My DH still has more mental capacity than the dog has. He depends on me to help him with almost everything. He has always been kind to me, even in the early days of the disease when I would scream at him for repeating the same question over and over, or not understanding to lift his foot so I could get his sweatpants on or off. He would act confused, sometimes even trembling. Now that I’ve learned to stay calm and gained an understanding of his limitations, things are peaceful around here. But he has lost the ability to have any more than a short and very simple conversation with me so that is a huge loss. Our dog never could converse with me, so no loss there. But I love our dog dearly and do everything I can to keep him happy and healthy. I am a 24/7 caregiver for my DH. He can’t be left alone anymore. But I still love him fiercely and deeply and will do everything I can to protect him and make him happy or at least content. Often that is just sitting in the room with him while he watches TV.., not wanting to do anything else.

We don’t have children but I can understand the love a mother has for an infant, even though that infant is incapable of very much interaction. It can be argued, of course, that the infant has the potential to be so much more, to have a future relationship with the mother. But for months there is love and the need to protect that infant.

The love and relationship with a spouse with dementia changes drastically. How can it not? It is different, but not nonexistent. The horrible sadness is over what has been lost. And I absolutely struggle with trying to have a positive attitude too, storycrafter. The sadness is crushing. But all the love is still there, maybe even more than before because of the protectiveness that I feel. I can’t imagine this disappearing when he no longer knows or is aware of me. 
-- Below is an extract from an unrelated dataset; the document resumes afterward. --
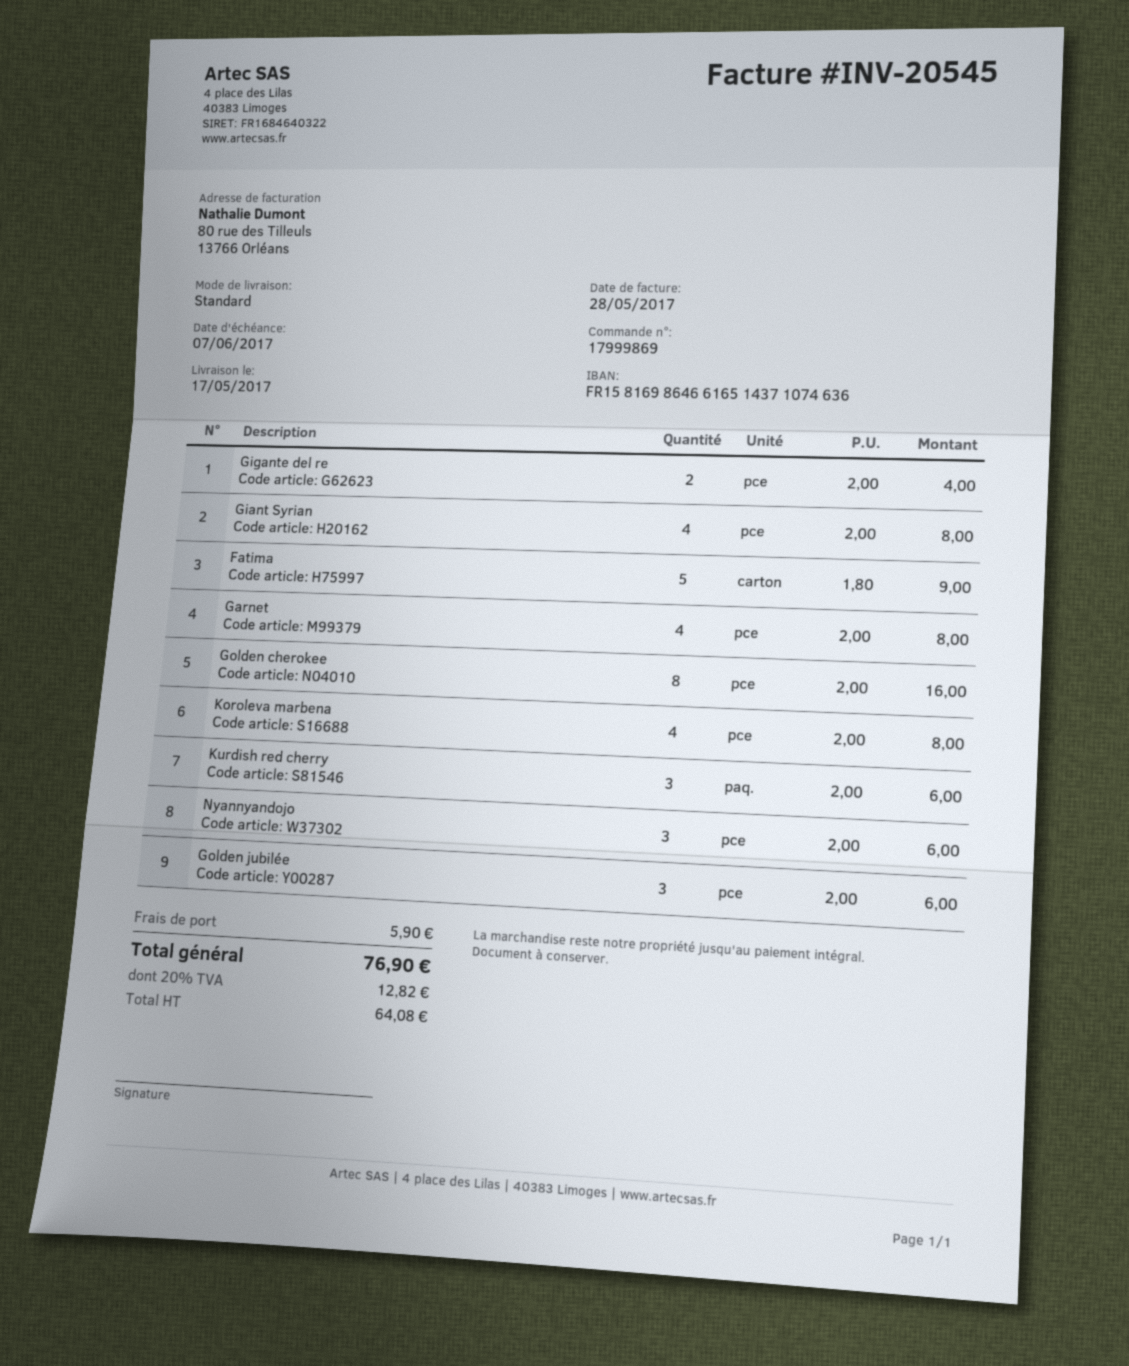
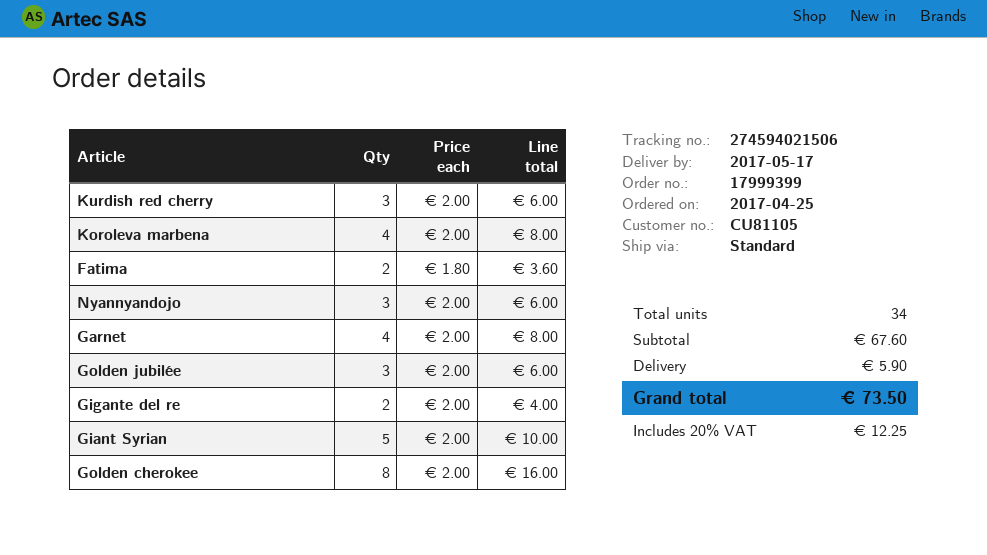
order number: 17999869 -> 17999399
Giant Syrian: 4 x 2.00 = 8.00 -> 5 x 2.00 = 10.00
Fatima: 5 x 1.80 = 9.00 -> 2 x 1.80 = 3.60
tax: 20% = 12.82 -> 20% = 12.25
total: 76.90 -> 73.50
Does any of this make sense?

Katie Roo

Marcee, my DH also has VD - recently diagnosed.  I have found this forum to be very helpful as we navigate this process.  My DH is still high functioning and can take care of himself.  He still drives in our small town a little bit.  He has what I call "fits and spurts" when he is not himself and the VD comes out.  I have noticed some slight decline in the past few days.  One of the good things about us (at least right now) is that we can joke about it.  When he can't remember something, one of us will say "your dementia is showing."  Prayers for you and your DH.

Gig Harbor

You are where I was two years ago. I could get out but still had a lot to do when I got home. One positive thing we were able to afford was a house cleaner who came in 4 hours a day every two weeks. Without fail we went for a 4 hour drive and a lunch stop. We didn’t talk much and mostly listened to music but it was companionship at a basic level. By the evening he had forgotten that we went anywhere. Now that he is in memory care I miss those drives.